COVID-19
CDC finally admits COVID can be treated like the flu
From LifeSiteNews
The development represents a vindication of those who for years were maligned as purveyors of harmful misinformation.
The U.S. Centers for Disease Control & Prevention (CDC) quietly updated its federal COVID-19 guidelines to recommend treating the virus similarly to the flu, vindicating years of dissident opinion and undermining the original justification for drastically upending Americans’ lives in its name.

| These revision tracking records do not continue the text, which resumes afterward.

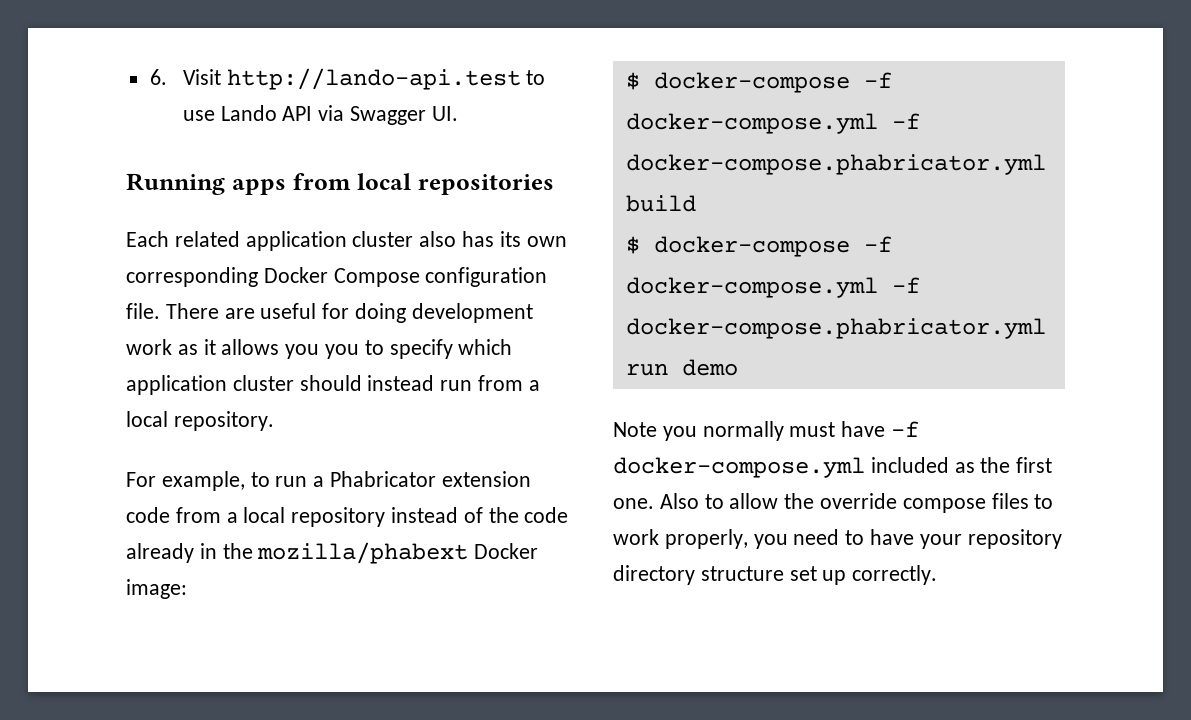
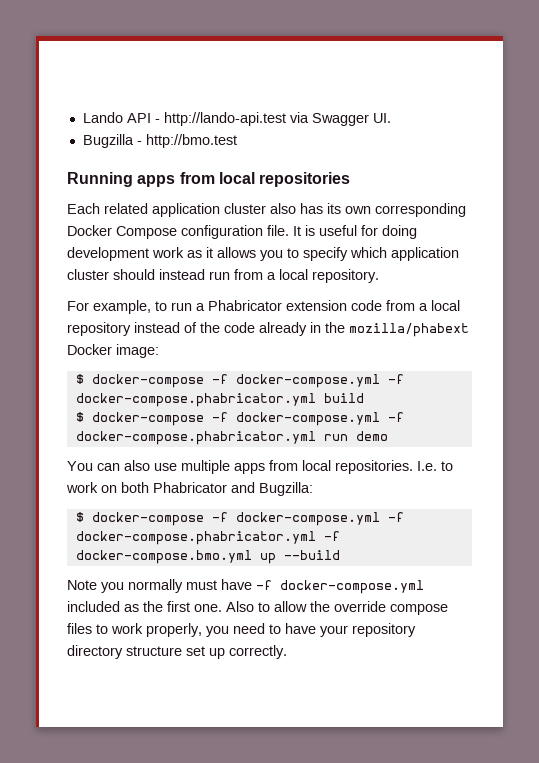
- 6. Visit http://lando-api.test to use Lando API via Swagger UI.
+ Lando API - http://lando-api.test via Swagger UI.
+ Bugzilla - http://bmo.test
- There are useful for doing development work as it allows you you to specify which application cluster should instead run from a local repository.
+ It is useful for doing development work as it allows you to specify which application cluster should instead run from a local repository.
+ You can also use multiple apps from local repositories. I.e. to work on both Phabricator and Bugzilla:
+ $ docker-compose -f docker-compose.yml -f docker-compose.phabricator.yml -f docker-compose.bmo.yml up --build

Declaring that COVID is “no longer the emergency that it once was, and its health impacts increasingly resemble those of other respiratory viral illnesses,” the new guidance says COVID’s threat is now “more similar to that of other common respiratory viruses,” justifying the agency’s decision to issue a general “Respiratory Virus Guidance, rather than additional virus-specific guidance.” It admits that “states and countries that have already shortened recommended isolation times have not seen increased hospitalizations or deaths related to COVID-19.”
Accordingly, COVID-positive Americans are no longer told to isolate themselves for five days but instead simply stay home until one has gone a day without fever or symptoms, while masking and limiting close contact for the next five days (advice for both COVID and more routine viruses).
The Wall Street Journal, whose headline summarizes the development as “It’s Official: We Can Pretty Much Treat Covid Like the Flu Now,” noted that the climbdown does not “apply to health care settings, including nursing homes,” and the CDC still recommends annual fall COVID vaccinations, with the elderly boosted more often.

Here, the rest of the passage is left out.